Par ailleurs, ce projet de loi soulève des problèmes sur lesquels on attend de meilleures réponses. Ce sont notamment les questions de l'accès de tous aux services de certification, le coût de ces services et l'existence d'un guichet public à côté, à la place ou à défaut d'un organisme privé.

Une des plus grosses difficultés de cette loi, c'est qu'elle permet la coexistence d'organismes reconnus et non reconnus, ce qui risque d'entraîner bien des confusions. Mais les aspects les plus problématiques sont peut-être encore ceux qui ont trait à la sécurité du système, à la responsabilité des usagers et à l'équivalence entre signature manuscrite et signature électronique.

En matière de sécurité, je dois dire que la loi nous plonge dans une situation quasi surréaliste. L'objectif très clairement proclamé, c'est d'assurer la sécurité des échanges. Le système doit absolument garantir aux destinataires que l'expéditeur est bien celui qu'il prétend être et que son message n'a pu être ni lu ni modifié par personne d'autre. Dans ce but, on élabore un système à trois étages, Mme Garbani vient de le rappeler. On a d'abord les fournisseurs de services de certification. Ceux-ci sont reconnus par un organisme de certification, lequel est à son tour accrédité par un organisme d'accréditation désigné par le Conseil fédéral. Or, au bout du compte, après cette débauche de précautions, on apprend incidemment qu'un détenteur d'une clé électronique peut la passer à quelqu'un d'autre, qu'on peut faire des copies de la clé, que celle-ci peut être enregistrée sur le disque dur ou sur une disquette qui, elle-même, peut être volée [PAGE 807] ou piratée. L'histoire devient presque cocasse quand on lit dans le message, à la page 5440, que le certificat doit être annulé dès que le détenteur le demande, mais qu'"il faudra éviter dans ce cas de se fier à un avis d'annulation signé électroniquement, car la signature électronique pourrait avoir été falsifiée". Là, on est comme dans l'histoire du Grec qui dit que tous les Grecs sont menteurs!

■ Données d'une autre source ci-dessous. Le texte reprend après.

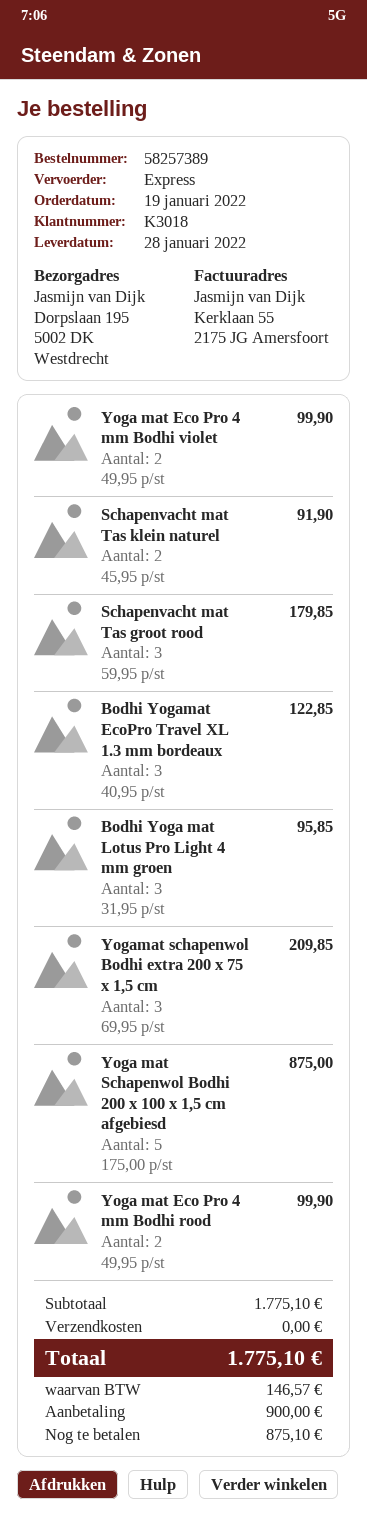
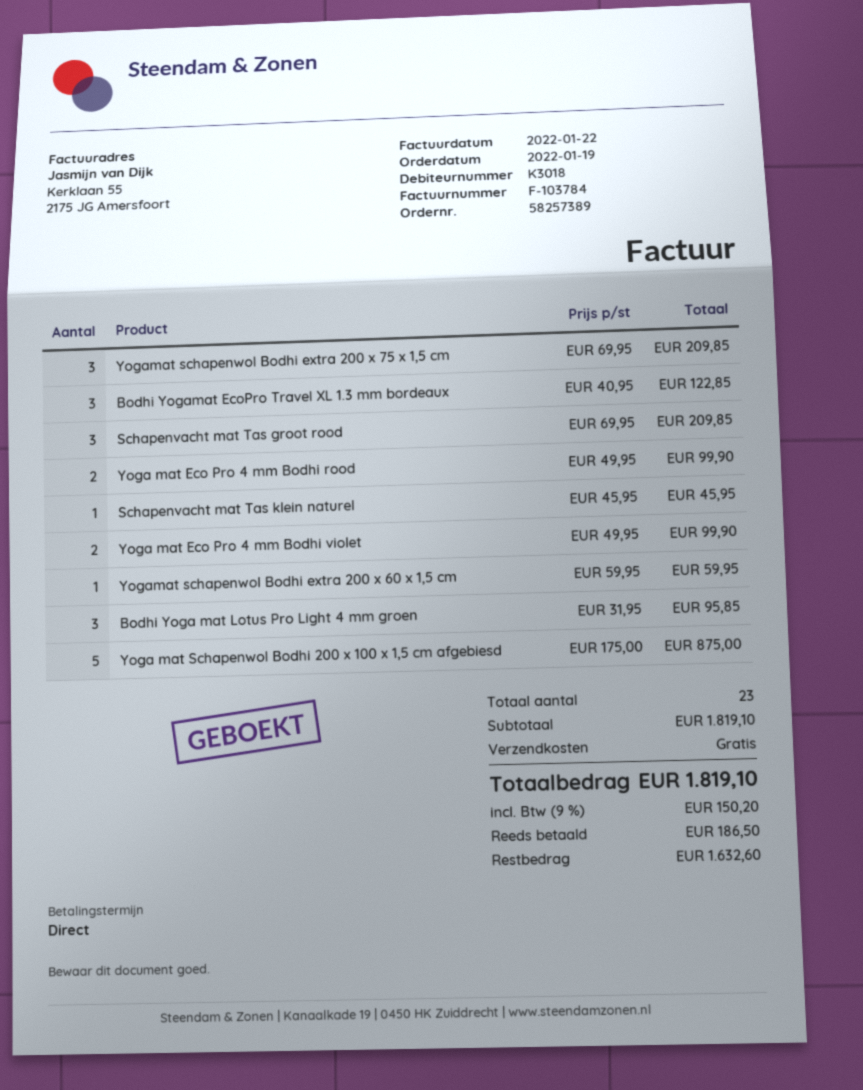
Schapenvacht mat Tas klein naturel: 2 x 45.95 = 91.90 -> 1 x 45.95 = 45.95
Schapenvacht mat Tas groot rood: 3 x 59.95 = 179.85 -> 3 x 69.95 = 209.85
Yogamat schapenwol Bodhi extra 200 x 60 x 1,5 cm: none -> 1 x 59.95 = 59.95
subtotal: 1775.10 -> 1819.10
tax: 146.57 -> 150.20
total: 1775.10 -> 1819.10
deposit: 900.00 -> 186.50
balance: 875.10 -> 1632.60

Il semble que dans un proche avenir, on pourrait avoir des possibilités techniques qui permettraient de mieux sécuriser les échanges. C'est pourquoi nous proposons précisément d'attendre ce moment plutôt que de se dépêcher de faire une loi où il y a si peu de sécurité. Mais dans ces circonstances, il apparaît que l'utilisateur de la clé électronique endosse une plus grande responsabilité que le client ou le partenaire qui, actuellement, signe un contrat de manière manuscrite.

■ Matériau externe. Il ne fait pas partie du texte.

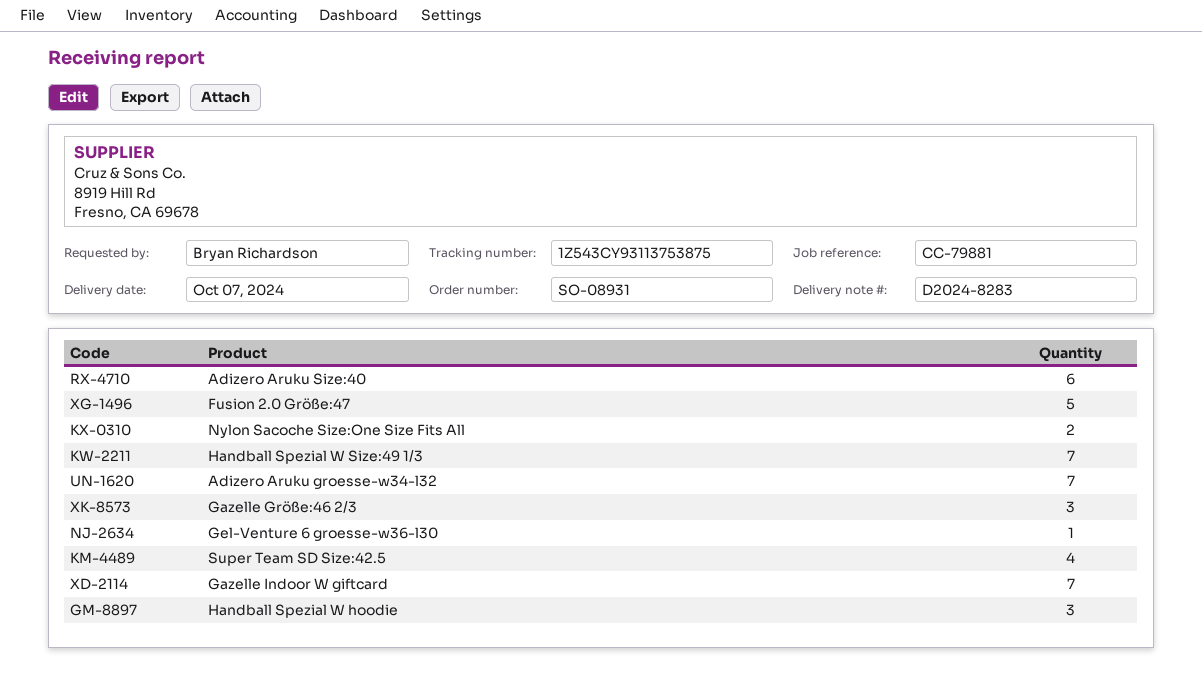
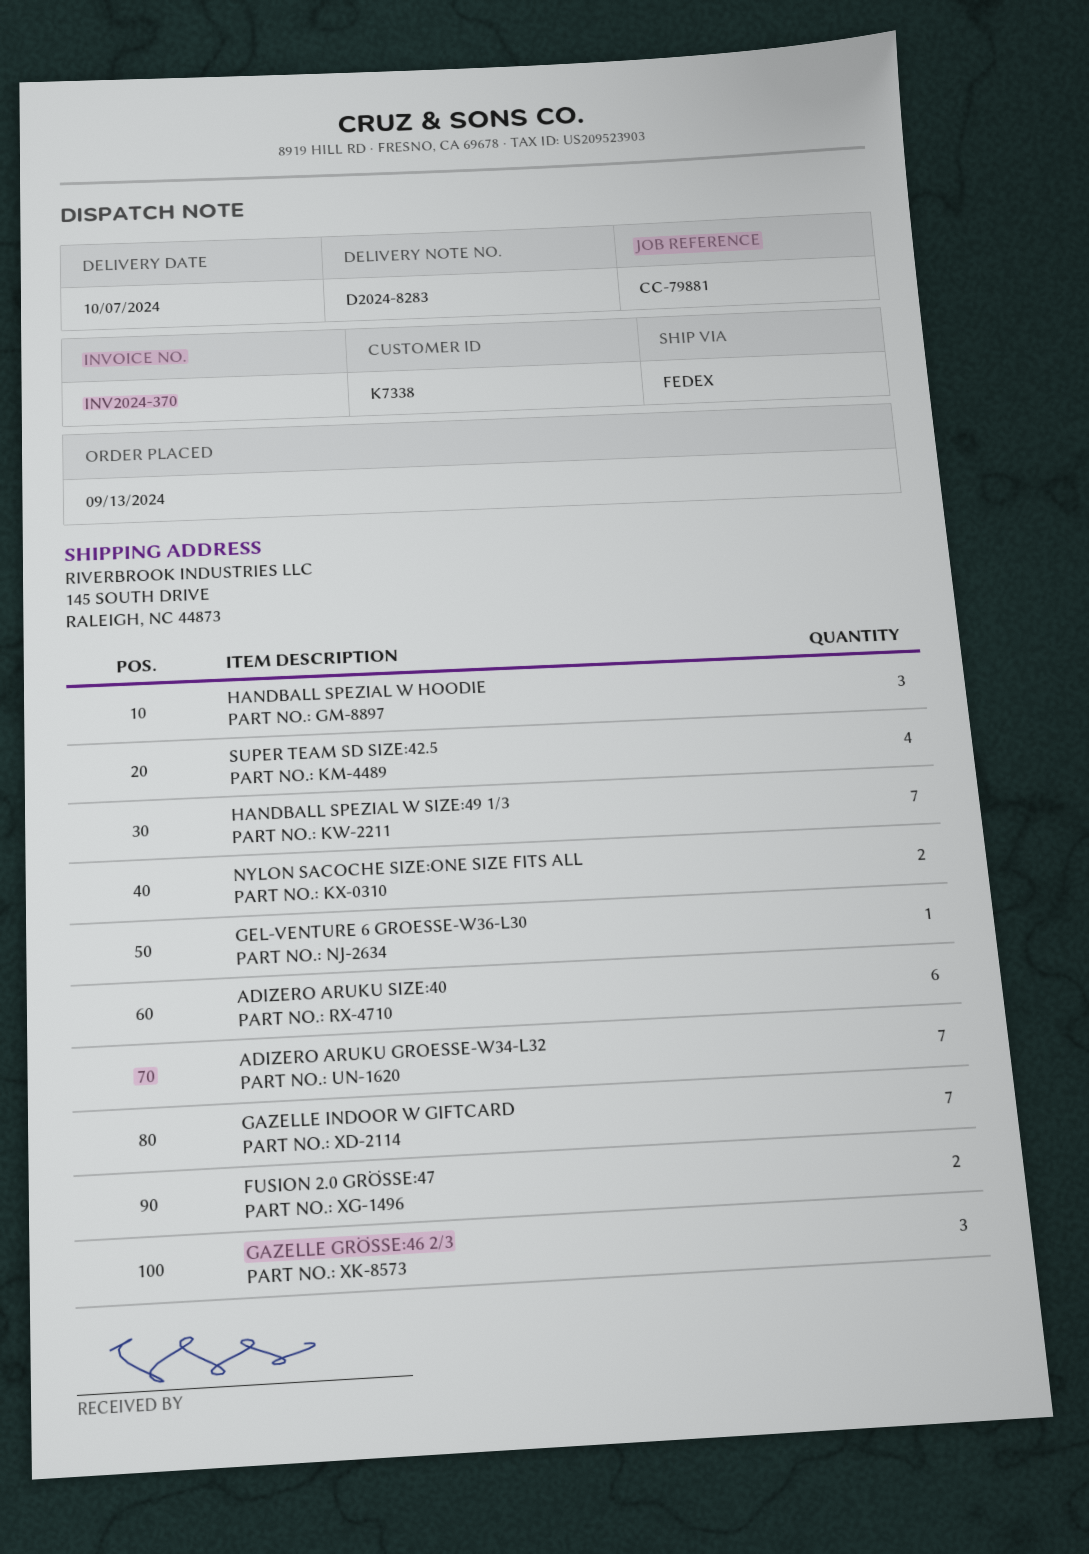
Fusion 2.0 Größe:47: 5 -> 2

Ce point est d'ailleurs celui qui a le plus fait discuter la commission, avec l'équivalence proposée de la signature électronique et de la signature manuscrite. Cette question sera discutée avec la modification de l'article 14 du Code des obligations, je ne m'y arrête donc pas ici, sinon pour mentionner que cette équivalence représente un recul par rapport à la protection du consommateur contre les décisions irréfléchies. Or, le message nous apprend: "Le Conseil fédéral intégrera la protection légitime de la partie faible au contrat, garantie par la forme écrite traditionnelle, dans une loi fédérale sur le commerce électronique." (p. 5431) Ce sera sous la forme d'un "droit de révocation pour les contrats conclus à distance". Encore une fois, c'est pour nous un argument péremptoire pour attendre cette future loi et pour renvoyer le projet au Conseil fédéral.

Au nom du groupe écologiste, je vous invite donc à entrer en matière, mais à renvoyer le projet au Conseil fédéral.